Author : Vitor Izecksohn
Publisher :
Page : 278 pages
File Size : 13,55 MB
Release : 2014
Category : Biography & Autobiography
ISBN :
"This book compares the U.S. Civil War to the Paraguayan War of 1864-70, particularly with regard to the wars' impact on state-building and race relations"--Provided by publisher.
Author : Roger L. Ransom
Publisher : Cambridge University Press
Page : 340 pages
File Size : 50,74 MB
Release : 1989-09-29
Category : Business & Economics
ISBN : 9780521311670
In this book Professor Roger Ransom examines the economic and political factors that led to the attempt by Southerners to dissolve the Union in 1860, and the equally determined effort of Northerners to preserve it. Ransom argues that the system of capitalist slavery in the South not only "caused" the Civil War by producing tensions that could not be resolved by compromise; it also played a crucial role in the outcome of that war by crippling the southern war effort at the same time that emancipation became a unifying issue for the North.
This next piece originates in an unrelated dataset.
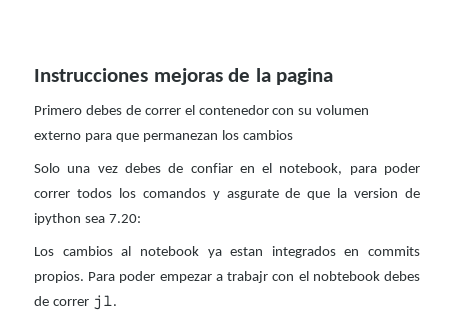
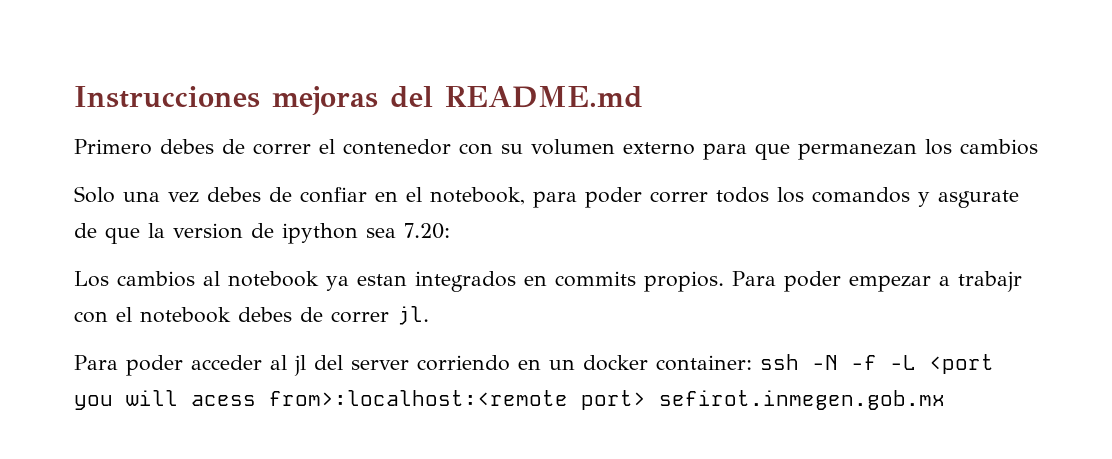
- Instrucciones mejoras de la pagina
+ Instrucciones mejoras del README.md
- Para poder empezar a trabajr con el nobtebook debes de correr jl.
+ Para poder empezar a trabajr con el notebook debes de correr jl.
+ Para poder acceder al jl del server corriendo en un docker container: ssh -N -f -L <port you will acess from>:localhost:<remote port> sefirot.inmegen.gob.mx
Ransom also carefully examines the impact that four years of war and the emancipation of slaves had both on the defeated South and the victorious North. -- From publisher's description.
Author : Andrew Ward
Publisher : Houghton Mifflin Harcourt
Page : 420 pages
File Size : 43,11 MB
Release : 2008
Category : Biography & Autobiography
ISBN : 9780547237923
In The Slaves' War, the acclaimed historian Andrew Ward delivers an unprecedented vision of the nation's bloodiest conflict. Woven together from hundreds of interviews, diaries, letters, and memoirs, here is a groundbreaking and poignant narrative of the CivilWar as seen from not only battlefields, capitals, and camps, but from slave quarters, kitchens, roadsides, and fields as well. Speaking in a quintessentially American language, body servants, army cooks, runaways, and gravediggers bring the war to life. From slaves' theories about the causes of the CivilWar to their frank assessments of such major figures as Lincoln, Davis, Lee, and Grant; from their searing memories of the carnage of battle to their often startling attitudes toward masters and liberators alike; and from their initial jubilation at the Yankee invasion of the South to the crushing disappointment of freedom's promise unfulfilled, The Slaves' War is a transformative and engrossing chronicle of America's Second Revolution.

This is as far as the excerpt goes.